Rather than legalizing doctor assisted suicide, bi-partisan support is needed for a national suicide prevention program, modeled on the successful NZ program, just as similar campaigns have cut the rate of road fatalities and cigarette smoking.
Seven leading Australian suicide prevention organisations behind Breaking the Silence have called for this program, including; Lifeline, The Inspire Foundation, OzHelp Foundation, Centre for Mental Health Research at the ANU, Suicide Prevention Australia, the Salvation Army and the Brain and Mind Research Institute.

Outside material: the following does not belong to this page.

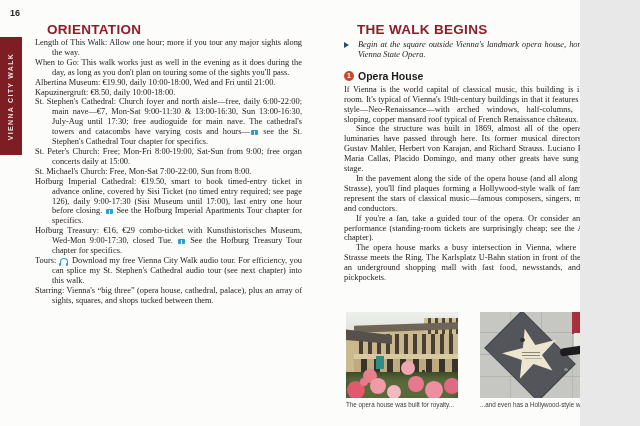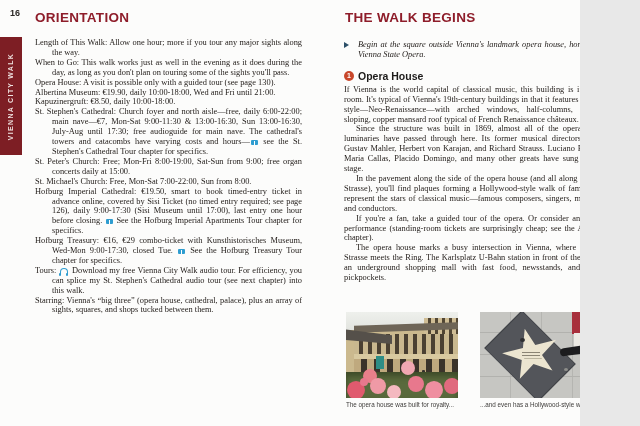"ORIENTATION" .page-title { margin: 0 -> 12px }
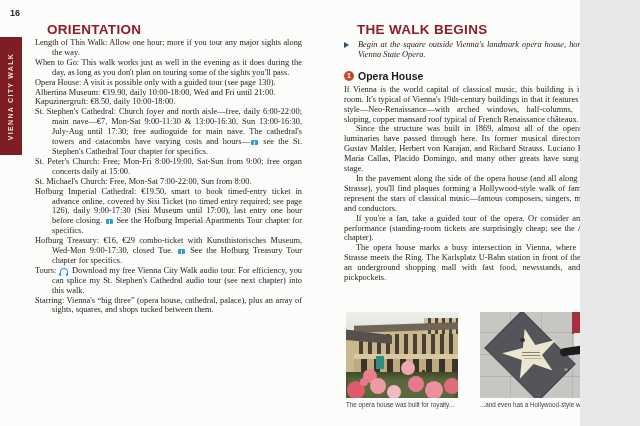"Opera House: A visit is" p.entry { html: <p><b>Opera House:</b> A visit is possible only with a guided tour (see page 130).</p> -> none }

5. Legalising assisted suicide while running national suicide prevention campaigns is like abolishing speed limits while running a campaign to reduce the road toll. Supporting legalizing assisted suicide is inconsistent with Prime Minister Gillard’s announced $277 million allocation for the prevention of suicide.
6. Legalising medically assisted suicide says to young people suffering depression that it’s OK to commit suicide, undermining the numerous underfunded organisations working to help people at risk of suicide.
7. Australia’s suicide figures peaked at the time the NT attempted to legalise medically assisted suicide in the mid-1990s. It appears that the more laws suggest that it is OK to suicide the more depressed, vulnerable people actually do commit suicide.
8. The AMA is opposed to medically assisted suicide. They don’t want doctors to be turned into killers.